A continuación fue el turno del bosque. Maggie me confesó que extrañaba perderse por aquellos senderos y me aseguró que recordaba con precisión todas las encrucijadas y atajos, algo que pude comprobar mientras me guiaba con presteza. Hablamos del pantano de las mariposas, uno de nuestros sitios predilectos, que había desaparecido por el desvío del río Chamberlain. Me dijo que su padre se lo había contado en una de sus conversaciones telefónicas, pero que no le había creído, que tendría que verlo con sus propios ojos. Le prometí que iríamos a verlo pronto, con Ross.

Al regresar a la casa me preguntó por qué no había fotografías de Jennie en las paredes. Le dije que no había querido alterar las fotografías del salón, que habían sido dispuestas por mi madre de manera meticulosa y armónica, y la conduje hasta el pasillo, donde había cuatro fotografías de Jennie, una por cada año de vida. Encendí la luz para que pudiera apreciarlas en toda su magnitud; la calidad era desde luego superior a las otras.

—Es tan hermosa, Johnny.

Maggie pasaba de una a otra sin dejar de sonreír y de señalar cada detalle. Fue un instante especial para mí. En su momento había sido un peso que Maggie creyera que la velocidad con la que yo había entablado la relación con Tricia y tenido una hija con ella significaba que la había olvidado en un abrir y cerrar de ojos. Supongo que lo poco que duró la relación era elocuente, pero aun así era algo que siempre me había perturbado. Ver a Maggie genuinamente feliz por Jennie me resultó reconfortante.

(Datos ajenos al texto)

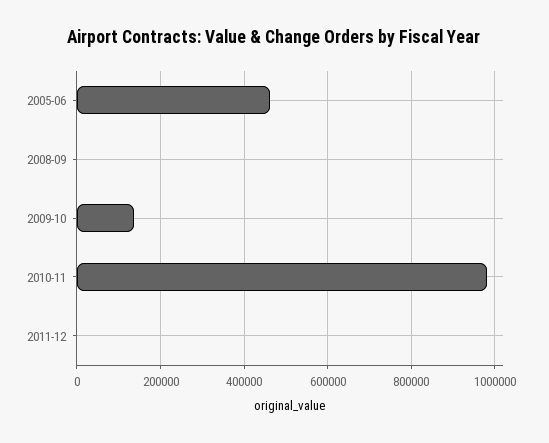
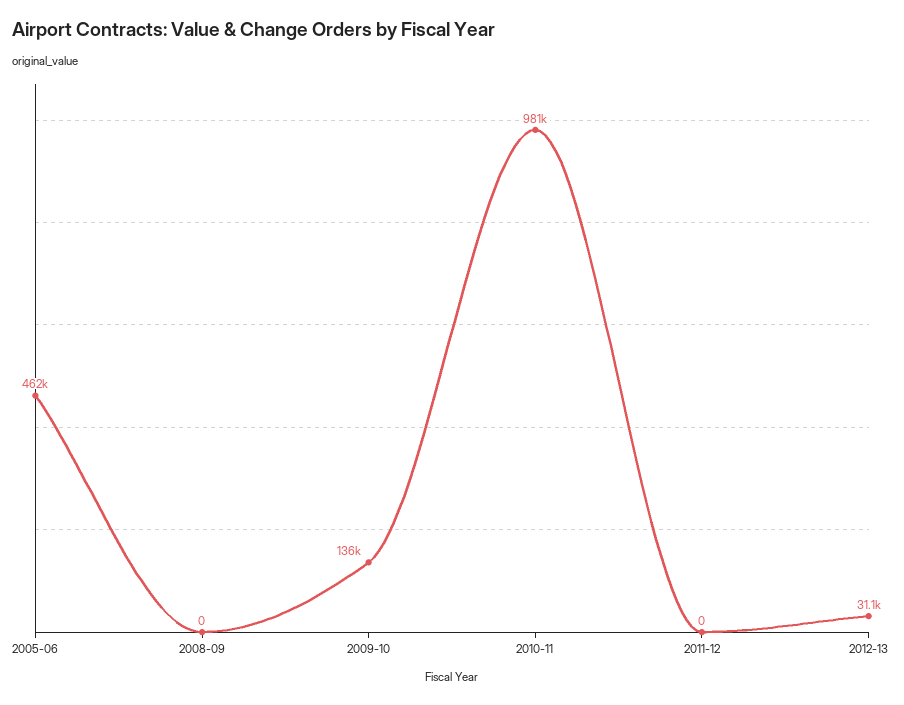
2012-13: none -> 31100

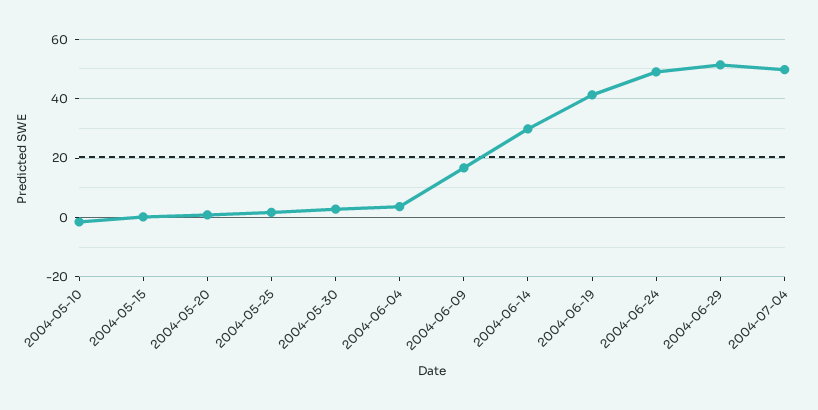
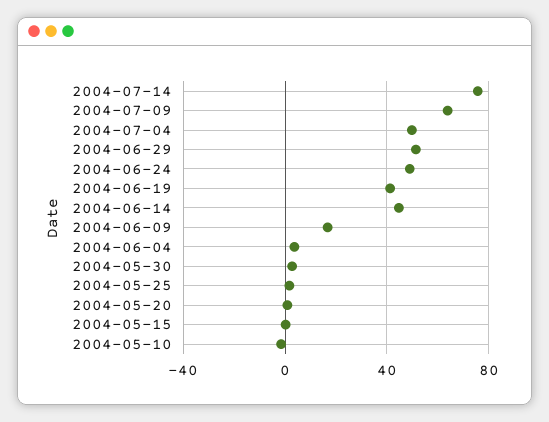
2004-06-14: 30 -> 45
2004-07-14: none -> 75
2004-07-09: none -> 65

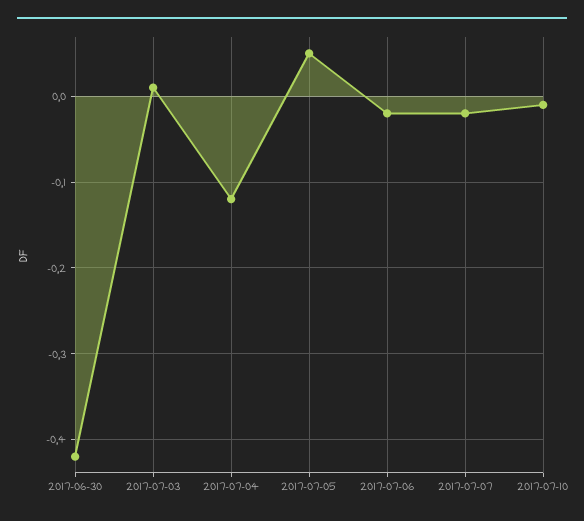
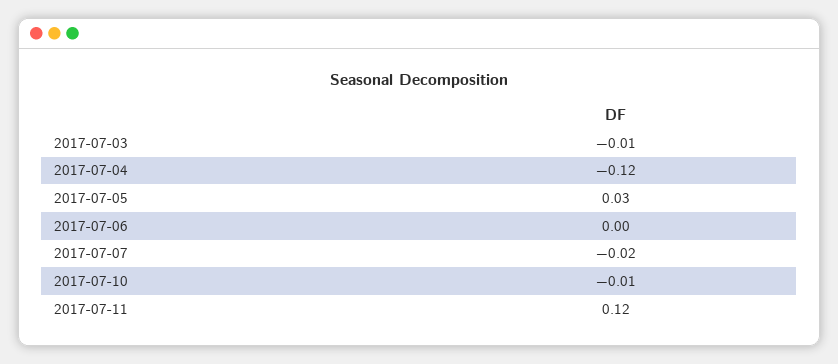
2017-06-30: -0.42 -> none
2017-07-03: 0.01 -> -0.01
2017-07-05: 0.05 -> 0.03
2017-07-06: -0.02 -> 0
2017-07-11: none -> 0.12

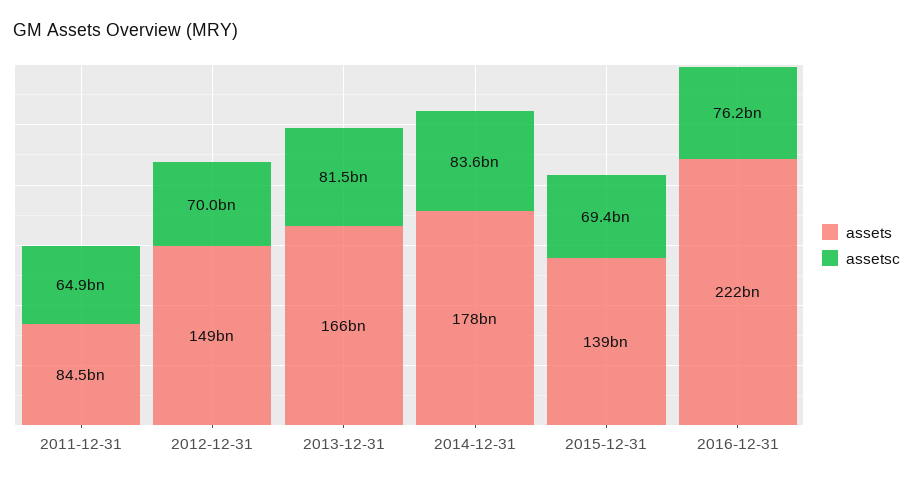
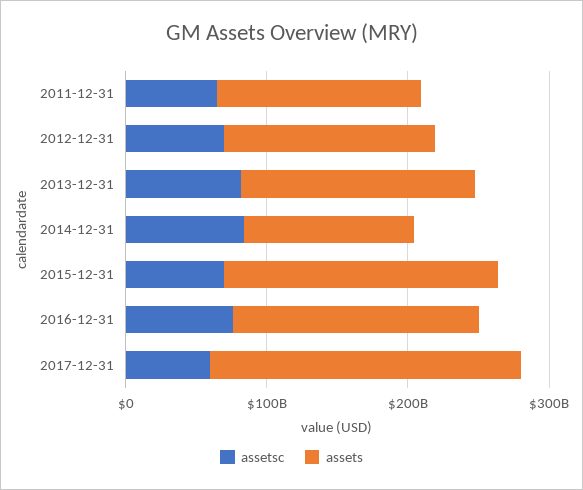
assets, 2011-12-31: 84500000000 -> 140000000000
assets, 2014-12-31: 178000000000 -> 120000000000
assets, 2015-12-31: 139000000000 -> 200000000000
assets, 2016-12-31: 222000000000 -> 180000000000
assetsc, 2017-12-31: none -> 60000000000
assets, 2017-12-31: none -> 220000000000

—Ya la conocerás. Sé que todos los padres dicen lo mismo, pero Jennie tiene una inteligencia y una sensibilidad que impresionan.

—Me encantará conocerla, por supuesto.

El rostro de Maggie se ensombreció durante un instante. Recordé lo que Ross había escuchado de la señora Lloyd acerca de un embarazo perdido y dudé de si sería prudente preguntarle a mi amiga al respecto. Hubo una época en la que podíamos decirnos cualquier cosa, pero una pregunta de ese tipo tendría que esperar.

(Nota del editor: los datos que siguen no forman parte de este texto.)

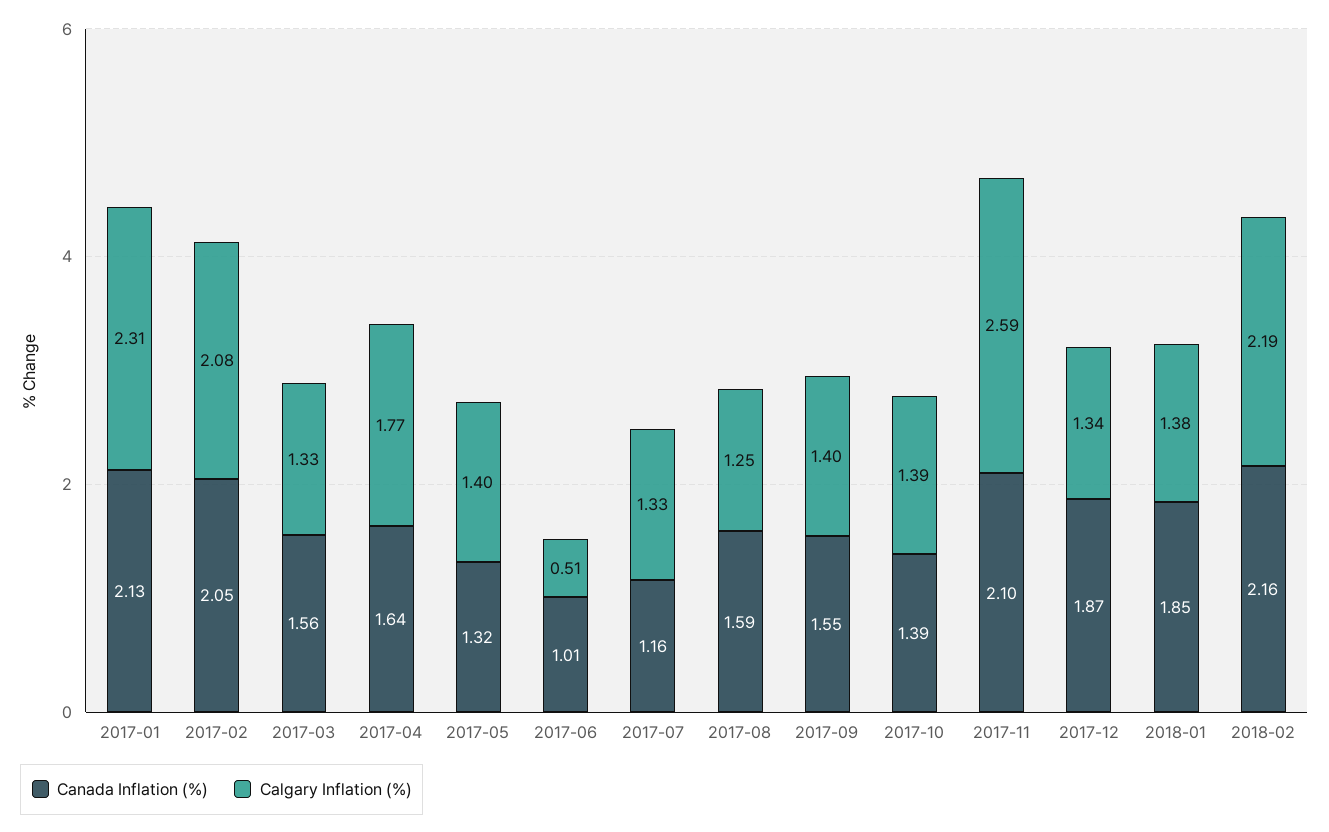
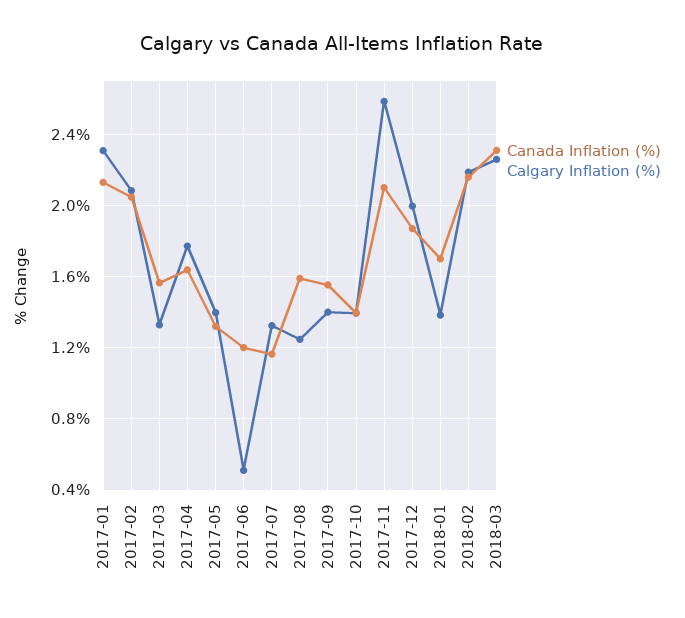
Canada Inflation (%), 2017-06: 1.01 -> 1.2
Calgary Inflation (%), 2017-12: 1.34 -> 2
Canada Inflation (%), 2018-01: 1.85 -> 1.7
Canada Inflation (%), 2018-03: none -> 2.3
Calgary Inflation (%), 2018-03: none -> 2.25

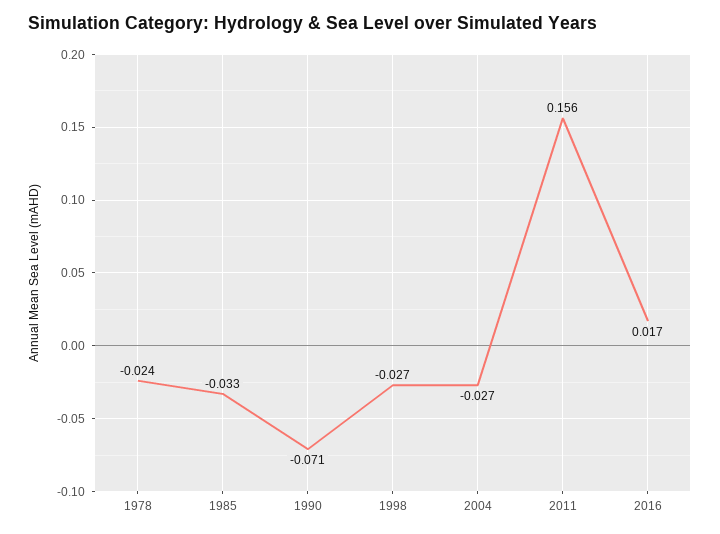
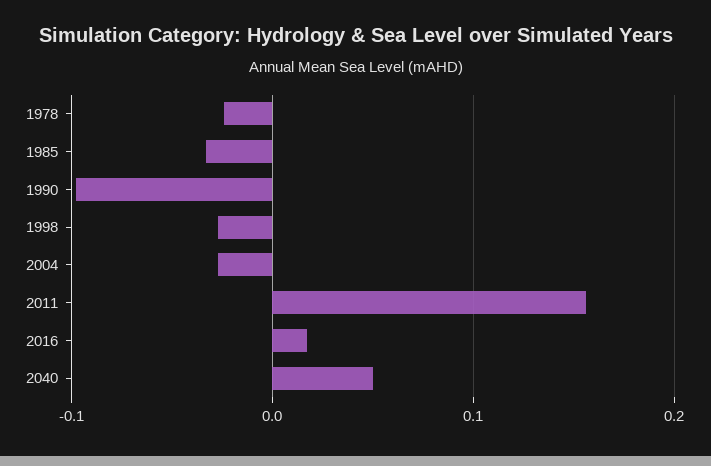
1990: -0.071 -> -0.1
2040: none -> 0.05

—¿Has visto a Ross, Maggs?

—No todavía. He estado poniéndome al día con la familia. No te molesta que haya venido sin avisar, ¿verdad?

Sonreí.

—¡Por supuesto que no!

Maggie me habló brevemente del divorcio de Andrew, al que se refirió como ligeramente problemático, y yo a su vez le hablé de mi efímera —y extinta— relación con Lila. Se sorprendió cuando supo que mi ahora exnovia se había marchado de la ciudad sin dejar rastro. Le dije que era una historia un poco larga y que algún día se la contaría, sin saber que eso sucedería apenas unos minutos después.

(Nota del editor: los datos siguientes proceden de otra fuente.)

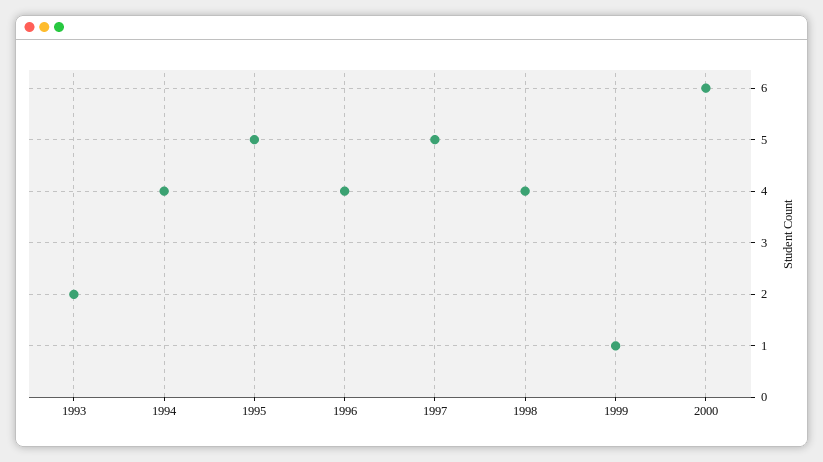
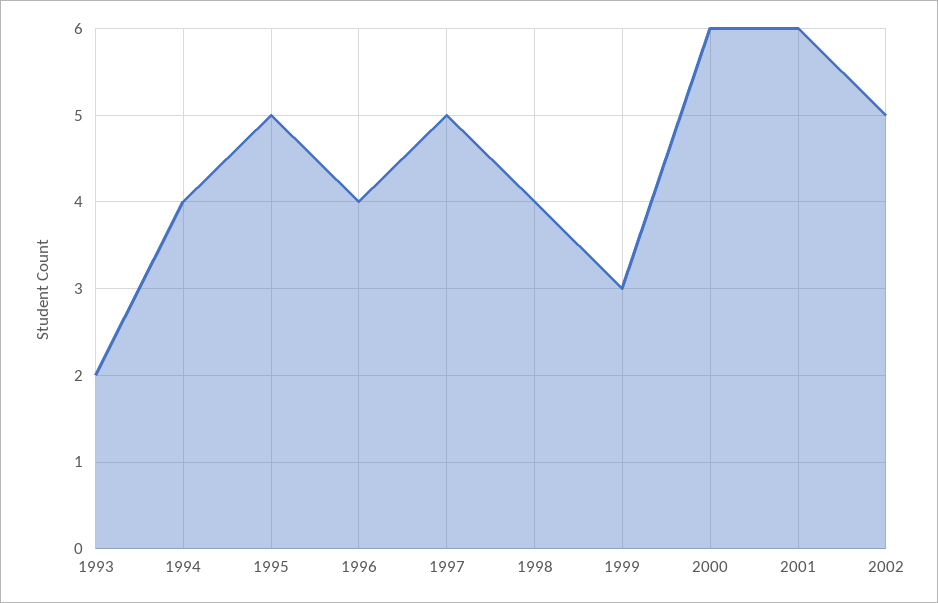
1999: 1 -> 3
2001: none -> 6
2002: none -> 5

—¿Qué mirabas cuando te he visto por la ventana? —dijo Maggie acercándose a la mesa principal. Señaló la ilustración de la chica del vestido azul y el dibujo de la gargantilla.

Lo cierto es que necesitaba hablar con alguien al respecto, y no hubiera podido pensar en un mejor interlocutor que Maggie Burke.

Si alguien manejaba los hilos, lo estaba haciendo de maravilla.